I would certainly recommend Evans’s trilogy if you are looking for a comprehensive but obviously bleak description of that period in Germany. I like the fact that Evans generally writes in a dispassionate way about the period leaving the historical details, rather than the author’s voice, to denounce the Nazis.
As for Bonhoeffer, I have been looking for a biography on him, but the only one that I have found in English was written recently by a guy called Eric Metaxas. It looks like it may indeed be a good book, but I am somewhat put off by some of the places he has promoted his book (Glenn Beck and Focus on the Family) which suggests that maybe his book is less a straight biography and more a hagiography and a propaganda book for Evangelical Christianity. There is apparently a well-respected biography of Bonhoeffer in German but I will be unable to read that.

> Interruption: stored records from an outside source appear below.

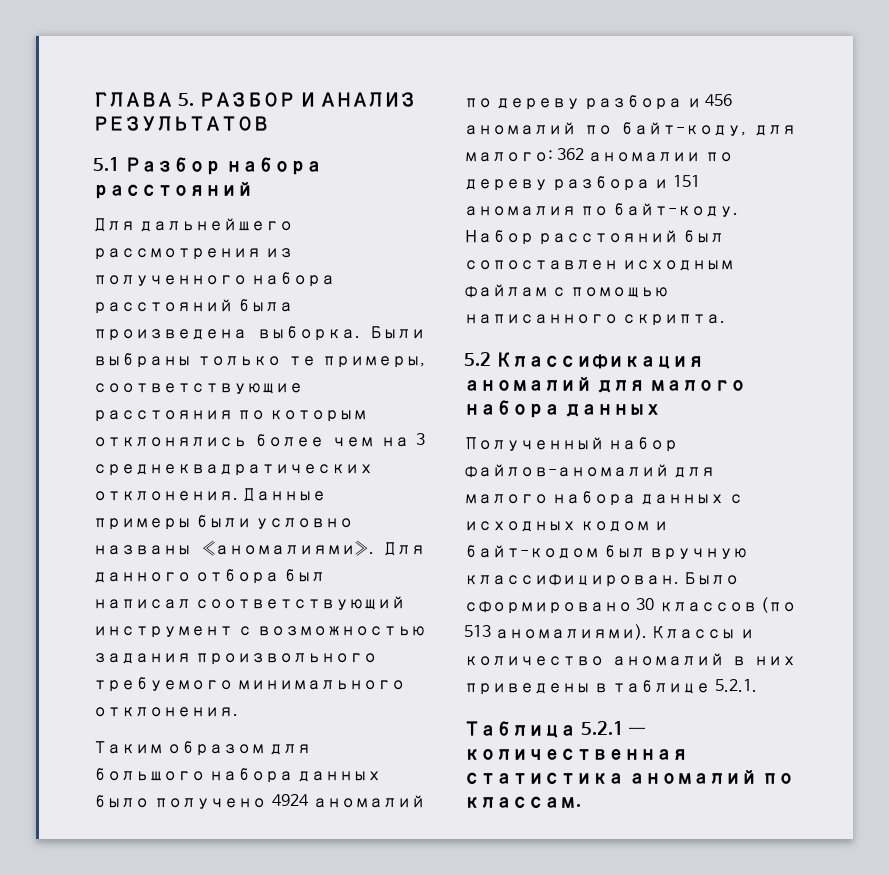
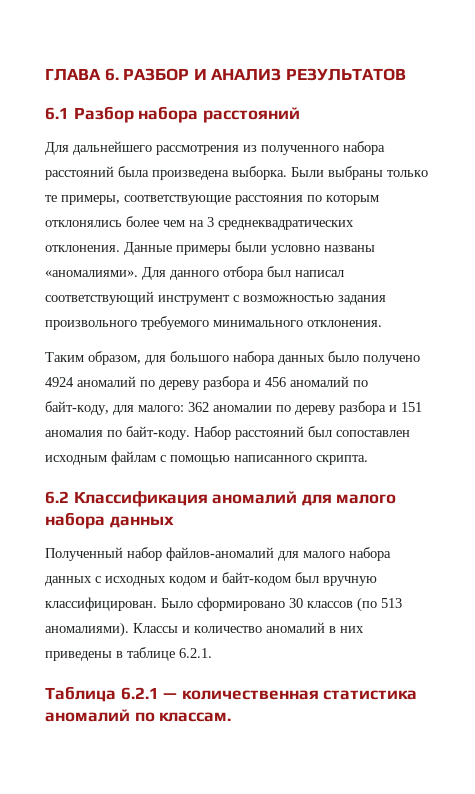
- ГЛАВА 5. РАЗБОР И АНАЛИЗ РЕЗУЛЬТАТОВ
+ ГЛАВА 6. РАЗБОР И АНАЛИЗ РЕЗУЛЬТАТОВ
- 5.1 Разбор набора расстояний
+ 6.1 Разбор набора расстояний
- Таким образом для большого набора данных было получено 4924 аномалий по дереву разбора и 456 аномалий по байт-коду, для малого: 362 аномалии по дереву разбора и 151 аномалия по байт-коду.
+ Таким образом, для большого набора данных было получено 4924 аномалий по дереву разбора и 456 аномалий по байт-коду, для малого: 362 аномалии по дереву разбора и 151 аномалия по байт-коду.
- 5.2 Классификация аномалий для малого набора данных
+ 6.2 Классификация аномалий для малого набора данных
- Классы и количество аномалий в них приведены в таблице 5.2.1.
+ Классы и количество аномалий в них приведены в таблице 6.2.1.
- Таблица 5.2.1 — количественная статистика аномалий по классам.
+ Таблица 6.2.1 — количественная статистика аномалий по классам.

Much of this is getting away from my area of expertise, but let me make a few tangential comments on what I have formed thoughts about. First of all, Hitchens:
ReplyDeleteI've read Christoper Hitchens' book, and enjoyed it. http://joelswagman.blogspot.com/2012/05/god-is-not-great-how-religion-poisons.html
But I do think he goes overboard in saying religion poisons everything. I think it takes just as much faith to believe in the Devil as it takes to believe in God--or that is to say, if you take Hitchens thesis at face value, it almost seems like some evil force is behind religion. Whereas if you believe religion is a human creation, you would expect it to have reflect both the positives and negatives of what the human spectrum has to offer.
So as a non-believer (I'm an agnostic myself, since I find the claims of pure materialism unsatisfying), I have no problem attributing positive aspects to religious people such as Bonhoeffer.